Not so fast, Best Buy.

The folks with the “Game On, Santa” ad campaign proved last week that they can’t hold a candle to the original toy delivery service. Best Buy canceled an unspecified number of online orders just a few days before Christmas — orders placed on Cyber Monday, nearly four weeks ago.

Seems like the company went a little nuts trying to match its rivals’ prices, and forgot to match their inventory too.

The result? Tons of orders placed on the biggest online shopping day of the year — I’m guessing tens of thousands of them — were “backordered” for weeks, and then canceled on Thursday. Between Twitter and the Best Buy online customer service forum, there are hundreds of truly Grinchy horror stories.

Thankfully, when Santa Claus brought my two young daughters a new XBOX Kinect, he ordered it from somewhere else. Saint Nick even took the time to hook up the game console and create avatars for both girls, plus a few for my wife and me.

Digital 3D avatars are a pretty cool consolation prize for the lack of those flying cars we were all promised 40 years ago. You can dress them up, give them glasses, style and color their hair, add freckles and even tack on some jewelry — tweaking detail after detail until your TV-screen doppelganger really looks like you.

Unless you’re a girl under 13.

Imagine Santa’s dismay two nights ago when he realized that his elves — or maybe Bill Gates — didn’t create any female avatars without boobs. Father Christmas paged through 20 screens’ worth of choices, and every female had a figure, however slight.

No one has ever accused me of being a feminist agitator. But at this moment in time, when I would very much like my 7-year-old (and her even younger sister) to remain little girls for as long as possible, it’s more than a little disturbing to go to a virtual tennis court with my daughter and see her on-screen looking like a teenager.

The XBOX Kinect is a marvel of computer engineering, instantly intuitive and already the source of valuable family bonding. My three-year-old learned to ski yesterday. Can she please do it while looking like a preschooler?

Australian parents unboxing the latest LEGO toys are having a similar crisis of early puberty this week. Instead of sticking with Star Wars- or pirate-themed toys, the company is selling  its first line of girl-oriented play sets.

Which is fantastic as far as I’m concerned, even if most of the “ladyfigs” — the plastic characters — are modeled after brainless stereotypes like party girls, doggie-daycare layabouts, and beauty-shop loiterers. (There is, mercifully, one combination scientist–mechanic.)

So what’s the problem? Here come the boobs again.

WIRED noted a few weeks ago that “ladyfigs” are “slightly taller than regular minifigs, and a lot skinnier and curvier.”

That’s one way to put it.

I always thought one of the best things about LEGO was its relative androgyny. The little people were as boxy as 1980-era Volvos, and the blocks’ primary colors actually made it hard for toy stores to decide whether to sell them alongside footballs or ballet costumes.

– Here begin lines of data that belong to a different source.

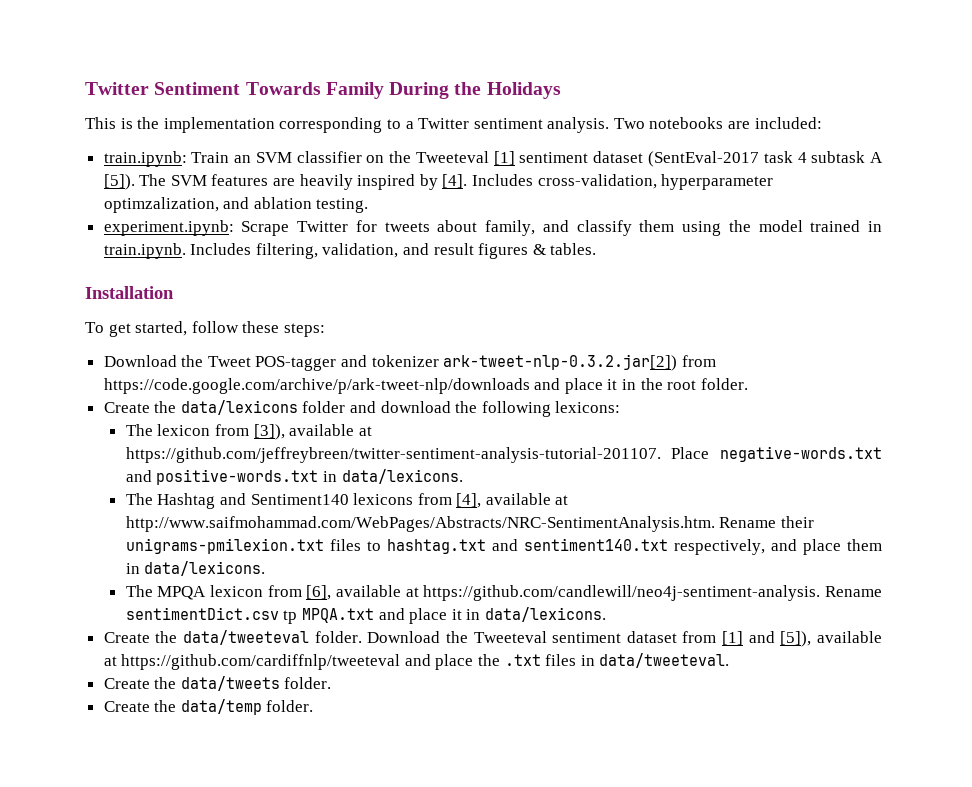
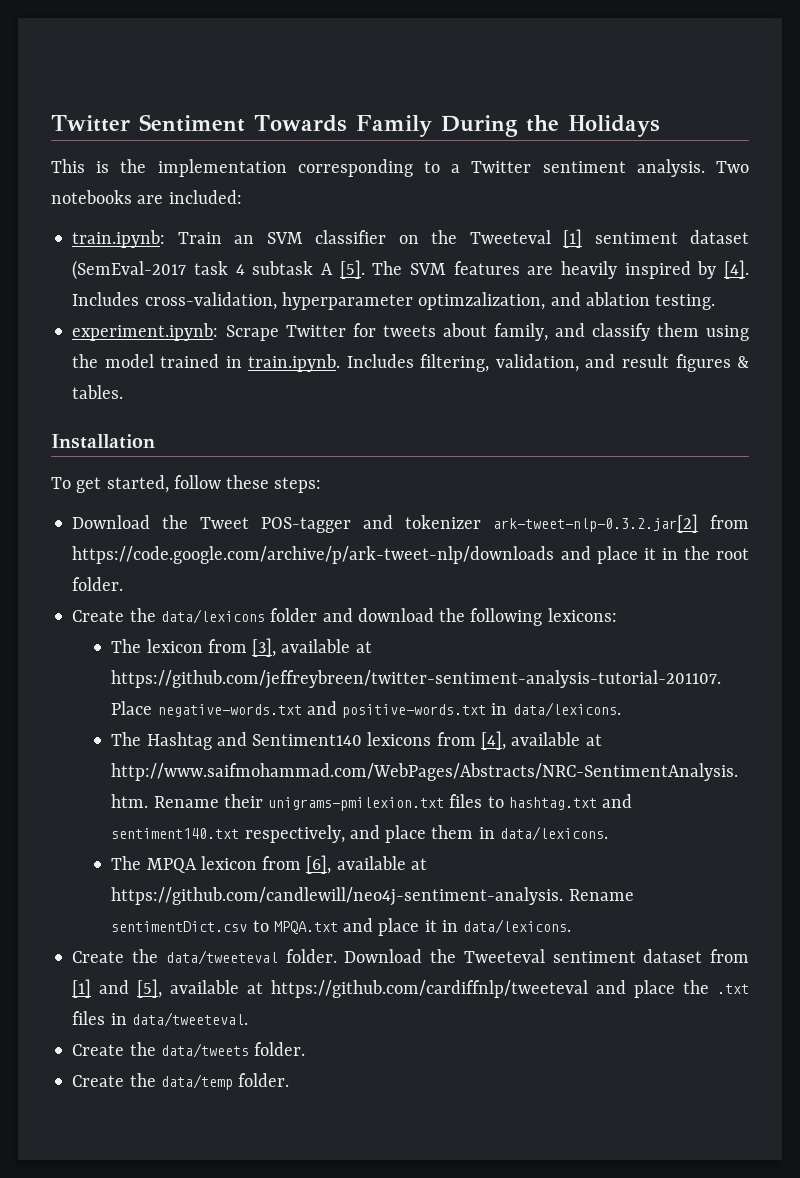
[647,151,759,167] (SentEval-2017 -> [72,260,187,280] (SemEval-2017
[103,174,135,190] [5]). -> [339,260,365,279] [5].
[443,354,678,371] ark-tweet-nlp-0.3.2.jar[2]) -> [493,514,699,533] ark-tweet-nlp-0.3.2.jar[2]
[253,424,285,440] [3]), -> [252,638,277,657] [3],
[283,610,298,624] tp -> [252,920,269,932] to
[780,631,812,647] [5]), -> [137,979,163,998] [5],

So why break the mold now and sexualize LEGO? What’s next? A LEGO General Grievous or Jack Sparrow sporting a suspicious bulge?

Personally, I think most girls will be just fine building things with the original blank-slate LEGO blocks, but many parents will rush to buy the new stuff. The girls probably won’t care. The boys, of course, will secretly whisper, “She’s got booooobs.”

Honorable mention for the week goes to the two knuckleheads, soon to be inmates 552436 and 552437, who started a scuffle outside the Staten Island Mall Thursday night over — wait for it — a place in line to buy the latest Air Jordan sneakers.

At least 1,000 people showed up to buy the shoes when they first hit store shelves. Most of them walked away empty-handed.  Another 2,000 tried to buy the $180 sneakers at a suburban Seattle mall. After a hockey game broke out, cops reached for their pepper spray.

With all these people prepared to shell out that kind of money to buy sneakers, it’s getting harder to buy class-warfare arguments about the rich getting richer and the poor getting poorer.

And besides, those shoes are going to be available on Zappos and NikeStore by the time you read this.

Let’s hope they haven’t been studying at the feet of Best Buy’s inventory gurus.